Imager is an image/video processing package for R, based on CImg, a C++ library by David Tschumperlé. CImg provides an easy-to-use and consistent API for image processing, which imager largely replicates. CImg supports images in up to four dimensions, which makes it suitable for applications like video processing/hyperspectral imaging/MRI.
Installing the package
Imager is now on CRAN, so
install.packages("imager")
should do the trick. You may also want to install ImageMagick and ffmpeg, see "External Dependencies" below.
The version of CRAN will often lag the one on github. If you'd like to install the latest version, you'll have to build the package from source.
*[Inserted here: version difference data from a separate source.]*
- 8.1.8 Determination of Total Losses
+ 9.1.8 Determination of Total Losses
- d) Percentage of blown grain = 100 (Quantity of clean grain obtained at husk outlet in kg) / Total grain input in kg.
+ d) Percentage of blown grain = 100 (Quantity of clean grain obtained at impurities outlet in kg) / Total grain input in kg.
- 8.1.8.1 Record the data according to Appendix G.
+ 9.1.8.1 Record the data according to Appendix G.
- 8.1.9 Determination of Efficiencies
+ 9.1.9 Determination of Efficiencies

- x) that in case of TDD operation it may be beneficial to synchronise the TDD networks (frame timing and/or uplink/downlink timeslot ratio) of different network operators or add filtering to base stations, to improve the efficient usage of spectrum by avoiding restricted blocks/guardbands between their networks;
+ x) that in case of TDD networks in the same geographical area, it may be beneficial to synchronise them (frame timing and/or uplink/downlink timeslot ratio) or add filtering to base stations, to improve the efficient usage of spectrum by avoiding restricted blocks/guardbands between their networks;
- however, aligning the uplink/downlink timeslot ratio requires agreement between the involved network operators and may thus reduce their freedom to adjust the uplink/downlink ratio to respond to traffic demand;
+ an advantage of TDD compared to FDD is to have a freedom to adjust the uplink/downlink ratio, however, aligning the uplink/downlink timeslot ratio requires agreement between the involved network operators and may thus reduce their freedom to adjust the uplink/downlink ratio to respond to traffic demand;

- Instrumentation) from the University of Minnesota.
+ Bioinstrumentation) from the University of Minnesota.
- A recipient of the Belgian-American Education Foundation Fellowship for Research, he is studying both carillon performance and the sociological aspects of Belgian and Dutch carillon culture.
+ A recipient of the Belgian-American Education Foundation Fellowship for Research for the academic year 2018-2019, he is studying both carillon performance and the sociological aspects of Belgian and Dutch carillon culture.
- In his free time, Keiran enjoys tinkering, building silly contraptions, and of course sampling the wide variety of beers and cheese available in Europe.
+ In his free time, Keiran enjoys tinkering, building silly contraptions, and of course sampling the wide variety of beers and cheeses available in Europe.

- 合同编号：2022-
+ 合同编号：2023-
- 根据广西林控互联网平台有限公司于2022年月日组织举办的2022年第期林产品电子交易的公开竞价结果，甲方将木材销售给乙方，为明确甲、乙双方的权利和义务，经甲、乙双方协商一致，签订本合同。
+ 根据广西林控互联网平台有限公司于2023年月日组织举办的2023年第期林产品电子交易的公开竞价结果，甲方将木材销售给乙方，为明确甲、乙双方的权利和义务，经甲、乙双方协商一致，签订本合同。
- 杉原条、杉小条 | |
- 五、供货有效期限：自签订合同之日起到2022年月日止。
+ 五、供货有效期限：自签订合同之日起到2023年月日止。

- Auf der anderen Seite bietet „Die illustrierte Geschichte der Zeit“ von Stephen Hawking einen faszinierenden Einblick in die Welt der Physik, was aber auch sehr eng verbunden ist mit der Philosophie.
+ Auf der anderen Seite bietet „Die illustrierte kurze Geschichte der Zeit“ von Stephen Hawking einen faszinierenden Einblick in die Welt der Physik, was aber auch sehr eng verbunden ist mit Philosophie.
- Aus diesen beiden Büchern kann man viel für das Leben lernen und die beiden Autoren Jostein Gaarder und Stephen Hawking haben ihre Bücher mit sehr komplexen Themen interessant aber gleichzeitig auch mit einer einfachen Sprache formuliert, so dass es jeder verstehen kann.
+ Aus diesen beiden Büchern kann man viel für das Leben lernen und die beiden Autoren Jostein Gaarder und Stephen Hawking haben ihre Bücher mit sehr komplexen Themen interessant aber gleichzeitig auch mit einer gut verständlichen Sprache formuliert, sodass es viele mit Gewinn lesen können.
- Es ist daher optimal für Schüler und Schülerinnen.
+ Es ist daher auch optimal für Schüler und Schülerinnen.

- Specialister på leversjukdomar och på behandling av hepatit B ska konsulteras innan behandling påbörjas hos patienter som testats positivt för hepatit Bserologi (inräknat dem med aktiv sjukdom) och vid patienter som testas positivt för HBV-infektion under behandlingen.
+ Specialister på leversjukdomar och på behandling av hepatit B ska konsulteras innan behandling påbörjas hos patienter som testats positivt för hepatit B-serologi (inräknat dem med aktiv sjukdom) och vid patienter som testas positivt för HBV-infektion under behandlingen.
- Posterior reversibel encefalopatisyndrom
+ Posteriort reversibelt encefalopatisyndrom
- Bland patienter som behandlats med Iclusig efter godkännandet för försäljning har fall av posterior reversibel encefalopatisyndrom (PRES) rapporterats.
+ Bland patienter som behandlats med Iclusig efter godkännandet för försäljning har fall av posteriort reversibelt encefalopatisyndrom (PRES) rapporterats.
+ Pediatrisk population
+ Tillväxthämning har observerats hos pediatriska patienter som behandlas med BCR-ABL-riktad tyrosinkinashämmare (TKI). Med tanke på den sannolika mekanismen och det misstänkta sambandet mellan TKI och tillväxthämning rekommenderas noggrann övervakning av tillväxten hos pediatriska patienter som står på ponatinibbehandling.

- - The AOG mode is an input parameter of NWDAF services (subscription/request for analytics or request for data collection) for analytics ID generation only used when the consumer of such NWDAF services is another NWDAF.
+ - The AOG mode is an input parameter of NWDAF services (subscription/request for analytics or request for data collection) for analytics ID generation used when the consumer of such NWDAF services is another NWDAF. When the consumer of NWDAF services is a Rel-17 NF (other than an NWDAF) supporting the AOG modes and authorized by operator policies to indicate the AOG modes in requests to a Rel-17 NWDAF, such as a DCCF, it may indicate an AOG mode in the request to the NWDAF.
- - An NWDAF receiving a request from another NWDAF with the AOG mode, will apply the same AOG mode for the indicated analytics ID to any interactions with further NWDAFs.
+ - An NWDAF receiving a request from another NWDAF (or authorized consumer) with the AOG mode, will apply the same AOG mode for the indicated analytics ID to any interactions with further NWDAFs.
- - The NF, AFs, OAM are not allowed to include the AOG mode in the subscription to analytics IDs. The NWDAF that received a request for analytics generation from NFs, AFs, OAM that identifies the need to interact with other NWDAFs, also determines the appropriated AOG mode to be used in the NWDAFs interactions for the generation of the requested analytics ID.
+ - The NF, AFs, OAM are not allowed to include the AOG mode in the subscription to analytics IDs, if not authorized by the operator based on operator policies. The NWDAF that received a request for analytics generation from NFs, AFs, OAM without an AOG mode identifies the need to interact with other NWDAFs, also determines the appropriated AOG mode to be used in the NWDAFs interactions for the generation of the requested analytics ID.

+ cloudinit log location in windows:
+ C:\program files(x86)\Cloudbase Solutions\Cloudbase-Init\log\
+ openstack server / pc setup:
Install the devtools package if you haven't already. Run:
devtools::install_github("dahtah/imager")
If that doesn't work then you're probably missing a build environment or a library, see below.
OS X
You'll need Xcode (OS X's development environment) to compile source packages. The FFTW library is needed, and the easiest way to install it is via Homebrew. Install Homebrew, then run: brew install fftw
Windows
Building R packages on Windows is a bit of a pain so you're probably better off with the binary package (which may not be up-to-date). If you need the latest version of imager, you'll have to:
- Install Rtools
- Install additional libraries for Rtools. You want the package that's called "local tree". Put those libraries somewhere gcc can find them.
Linux
To build under Linux make sure you have the headers for libX11 and libfftw3. On my Ubuntu system this seems to be enough:
sudo apt-get install libfftw3-dev libX11-dev
External dependencies
On its own imager only supports JPEG, PNG and BMP formats. If you need support for other file types install ImageMagick. To load videos you'll need ffmpeg, no file formats are supported natively.
Getting started
tennis <- load.image(system.file('extdata/tennis_sif.mpeg',package='imager'))
play(tennis)
#now filter in the time direction and pipe to play
deriche(tennis,10,axis="z") %>% play
Documentation is available here. To get a list of all package functions, run: ls(pos = "package:imager")
Important warning on memory usage
All images are stored as standard R numeric vectors (i.e., double-precision), meaning that they take up a lot of memory. It's easy to underestimate how much storage you need for videos, because they take up so little space in a compressed format. Before you can work on it in R a video has to be fully decompressed and stored as double-precision floats. To get a sense of the size, consider a low-resolution (400x300), colour video lasting 120 sec. The video might take up a few MBs when compressed. To store it in memory, you'll need: (400x300) x (25x120) x 3 values, corresponding to (space)x(time)x(colour). In addition, each value costs 8 bytes of storage, for a grand total of 8GB of memory.
For out-of-memory processing of videos, see the experimental package imagerstreams.
Current status
Imager is fully functional but still young, so the API might change. Open an issue on Github or email me if you've found a bug or would like to suggest a feature.
Test pictures
Imager ships with four test pictures and a video. Two (parrots and boats) come from the Kodak set. Another is a sketch of birds by Leonardo, from Wikimedia. Also from Wikimedia: the Hubble Deep field. The test video comes from xiph.org's collection.